Xiaomei Ren v. Lynch

631 F. App'x 33
CourtCourt of Appeals for the Second Circuit
DecidedNovember 25, 2015
Docket13-3604
StatusUnpublished

This text of 631 F. App'x 33 (Xiaomei Ren v. Lynch) is published on Counsel Stack Legal Research, covering Court of Appeals for the Second Circuit primary law. Counsel Stack provides free access to over 12 million legal documents including statutes, case law, regulations, and constitutions.

Bluebook
Xiaomei Ren v. Lynch, 631 F. App'x 33 (2d Cir. 2015).

Opinion

SUMMARY ORDER

Xiaomei Ren and Shaoyong 'Zhao, natives and citizens of China, seek review of a August 26, 2013, decision of the BIA affirming the March 9, 2011, decision of an Immigration Judge (“ÍJ”) denying asylum, withholding of removal, and CAT relief. In re Xiaomei Ren, Shaoyong Zhao, Nos. A088 533 475/476 (B.I.A. Aug. 26, 2013), aff'g Nos. A088 533 475/476 (Immig. Ct. N.Y. City Mar. 9, 2011). We assume the parties’ familiarity with the underlying facts and procedural history in this case.

Under the circumstances of this case, we have reviewed the IJ’s decision as modified by the BIA. Xue Hong Yang v. U.S. Dep’t of Justice, 426 F.3d 520, 522 (2d Cir.2005); see Lin Zhong v. U.S. Dep’t of Justice, 480 F.3d 104, 122 (2d Cir.2007) (explaining that we “consider only those issues that formed the basis for [the BIA’s] decision.”). The applicable standards of review are well established. See 8 U.S.C. § 1252(b)(4)(B); Xiu Xia Lin v. Mukasey, 534 F.3d 162, 165-66 (2d Cir.2008) (per curiam).

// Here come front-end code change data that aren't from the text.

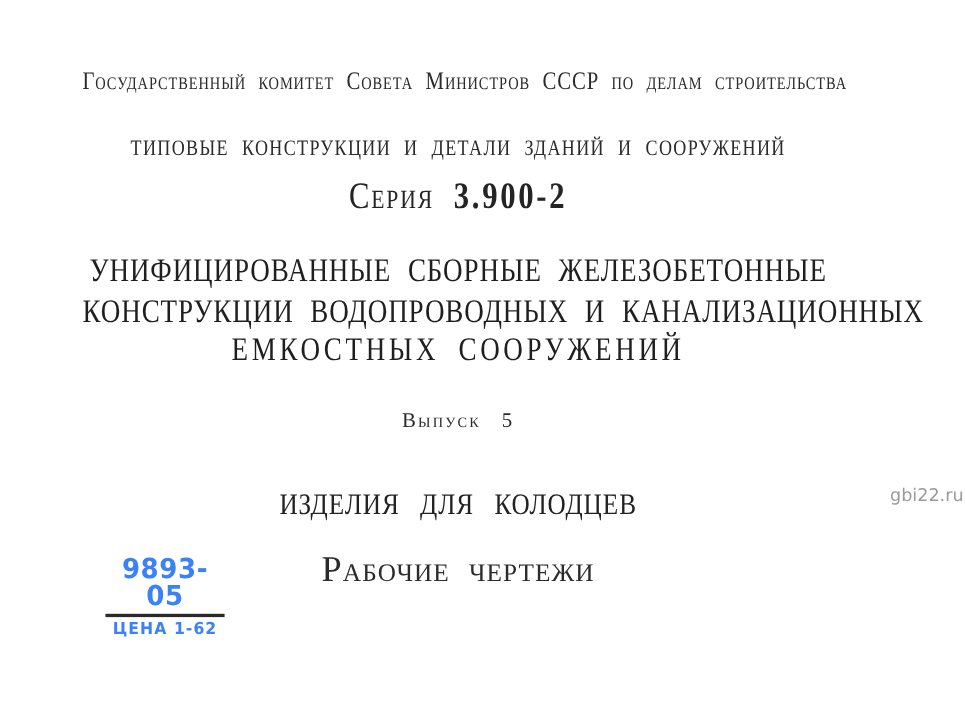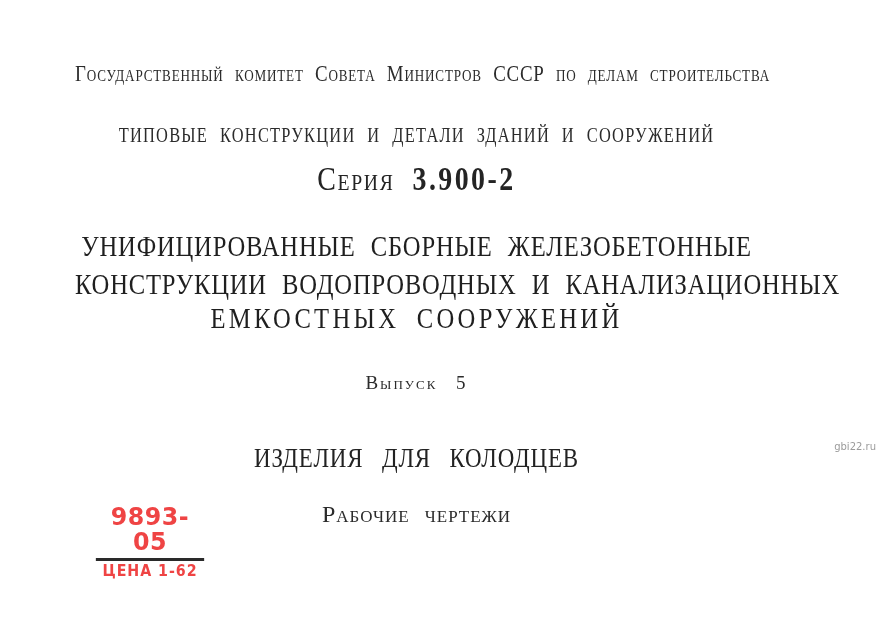"gbi22.ru" .watermark { font-size: 10px -> 16px }
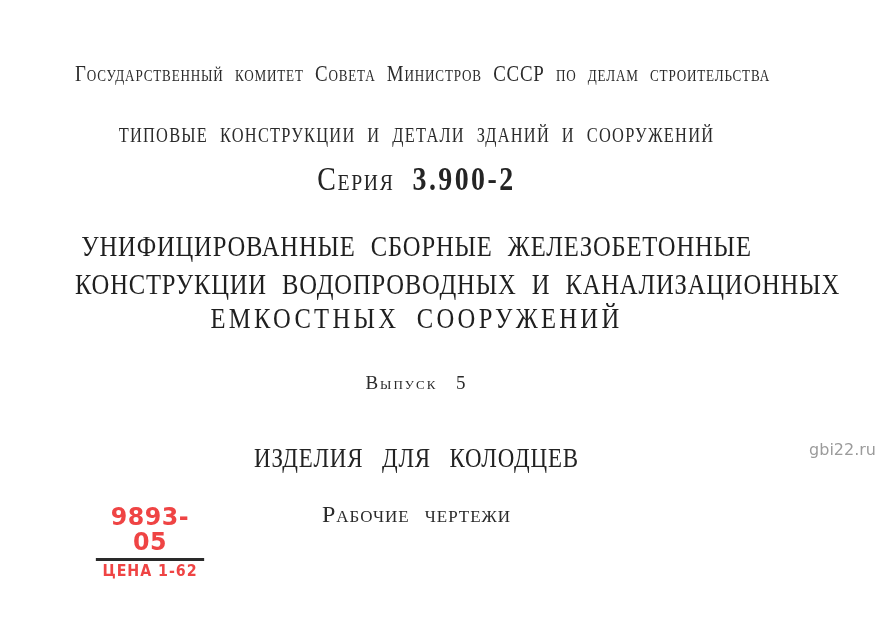"9893-05" .stamp { color: #ef4444 -> #3b82f6 }
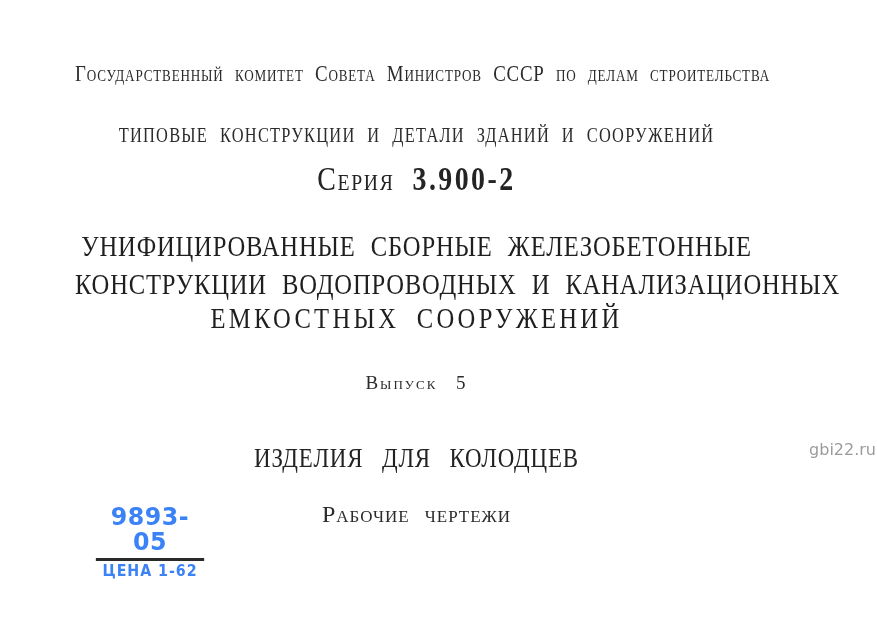"Рабочие чертежи" .drawings { font-size: 24px -> 33px }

For asylum applications, like Ren’s, governed by the REAL ID Act, the agency may, “[considering the totality of the circumstances,” base a credibility finding on an asylum applicant’s “demeanor, candor, or responsiveness,” the plausibility of her account, and inconsistencies in her statements. 8 U.S.C. § 1158(b)(l)(B)(iii); see Xiu Xia Lin, 534 F.3d at 167. “We defer therefore to an IJ’s credibility determination unless, from the totality of the circumstances, it is plain that no reasonable fact-finder could make such an adverse credibility ruling.” Xiu Xia Lin, 534 F.3d at 167.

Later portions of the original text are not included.